Na quarta-feira, em entrevista à AFP, o presidente Lula deu a entender a preferência pelo avião francês em relação aos concorrentes sueco e americano, em especial pela transferência de tecnologia aceita por Paris.

"O que posso dizer é que nossas discussões estão muito avançadas e penso que chegaremos a bom termo com a França", confirmou.

O presidente do Brasil concedeu uma entrevista conjunta ao canal de televisão TV5, à Rádio Francia Internacional e ao jornal Le Monde, que foi exibida neste domingo.

"As discussões com o presidente Sarkozy avançam muito rapidamente. Estamos no bom caminho, temos uma relação de confiança", completou.

"Todo mundo sabe que uma das exigências do Brasil é ter acesso à tecnologia", recordou Lula.

"Não podemos comprar um avião caça sem possuir a tecnologia e é justamente porque pensamos em produzir uma parte deste avião no Brasil. Temos uma importante empresa que é capaz de fazê-lo".

"O Brasil está em uma fase na qual tem que tomar decisões". Brasília deve anunciar a decisão final em outubro.

O avião Rafale, da empresa francesa Dassault, compete em uma acirrada licitação com o Gripen da sueca Saab e o F/A18 Super Hornet da americana Boeing por um contrato de quatro bilhões de dólares, que envolve a compra pelo Brasil de 36 aeronaves.

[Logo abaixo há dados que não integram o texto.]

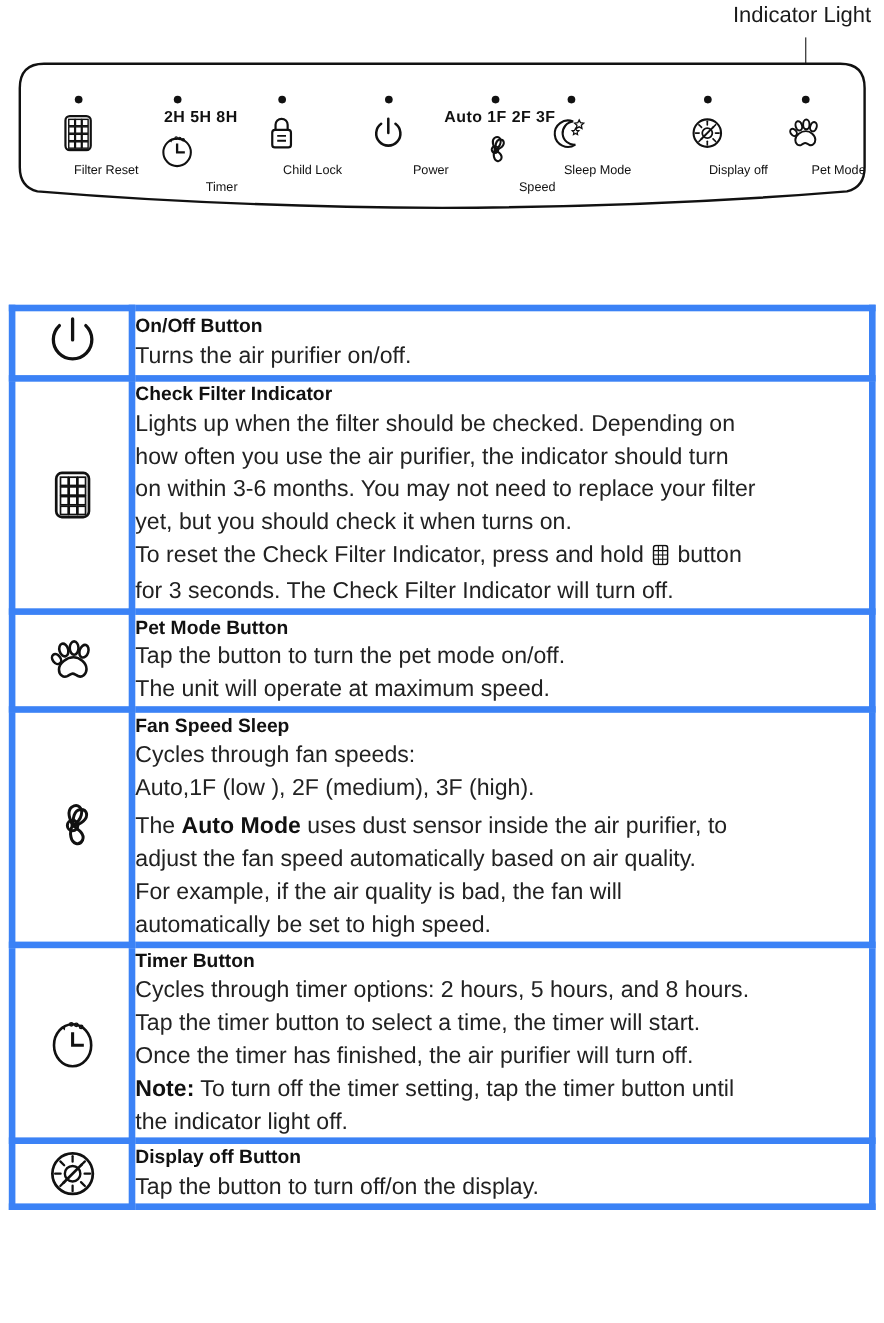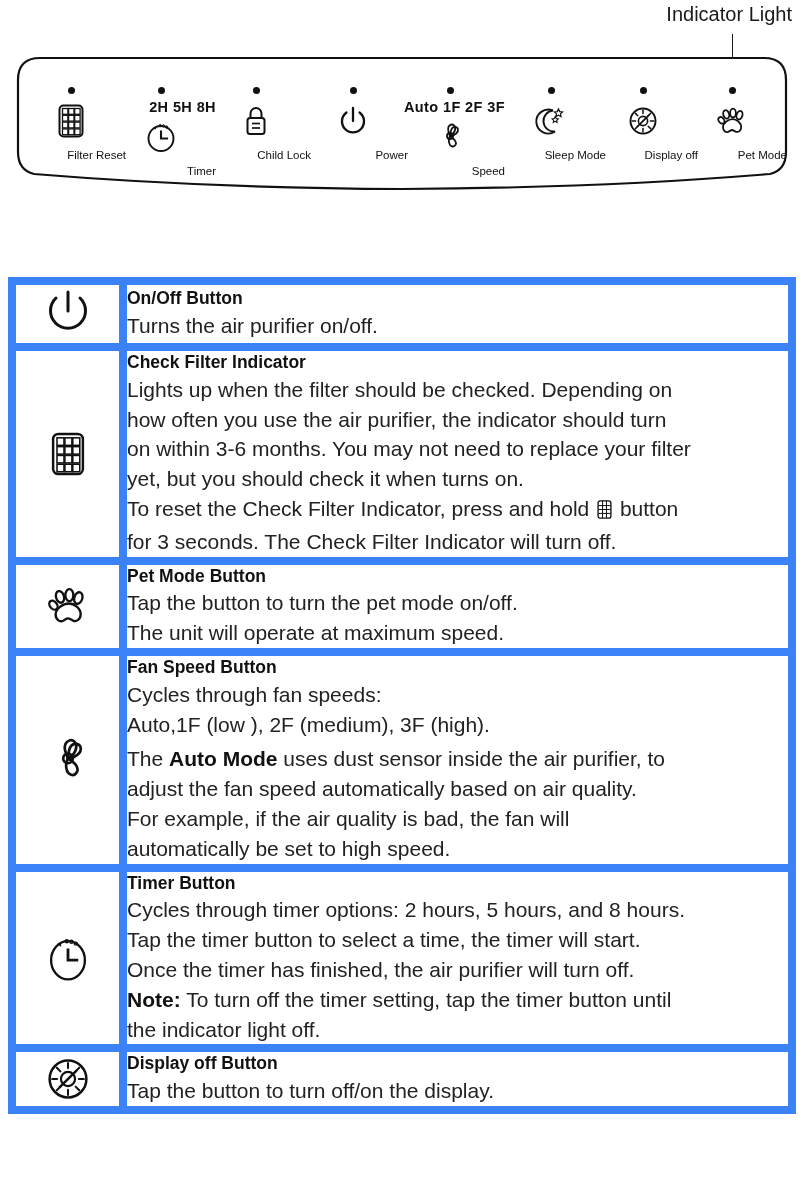"Sleep Mode" div.btn-col { left: 496px -> 464px }
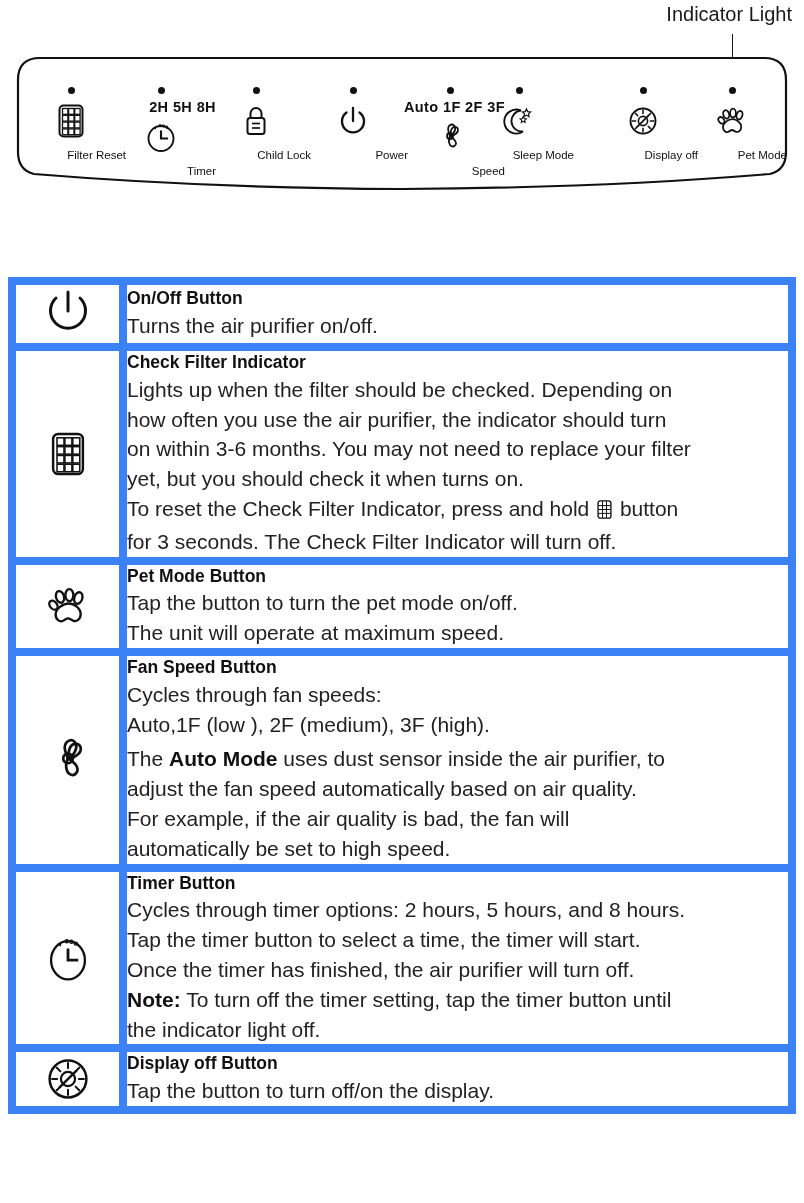"On/Off Button" #spec-table td { border: 8px solid #3b82f6 -> 6px solid #3b82f6 }
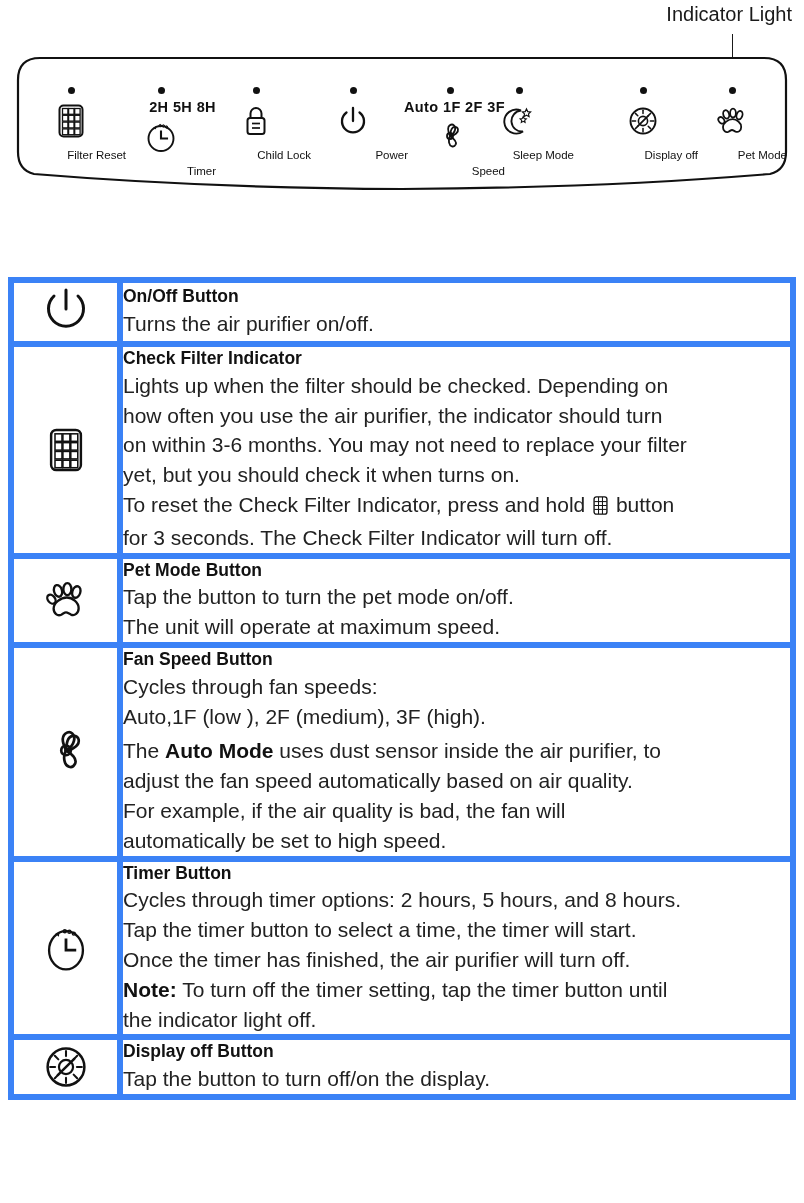"Fan Speed Button" div.row-title { text: Button -> Sleep }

Sarkozy deve desembarcar na noite deste domingo em Brasília para uma rápida visita de Estado, na qual espera fechar a primeira e muito esperada venda no exterior do avião de combate francês de última geração.

Para convencer o Brasil, a França aceitou em sua oferta uma transferência tecnológica considerada sem precedentes por Paris e conta ainda que a relação especial entre os dois chefes de Estado leve o Brasil a optar pelo modelo francês.

Até o momento, a fabricante Dassault não conseguiu vender o caça multifunção fora da França.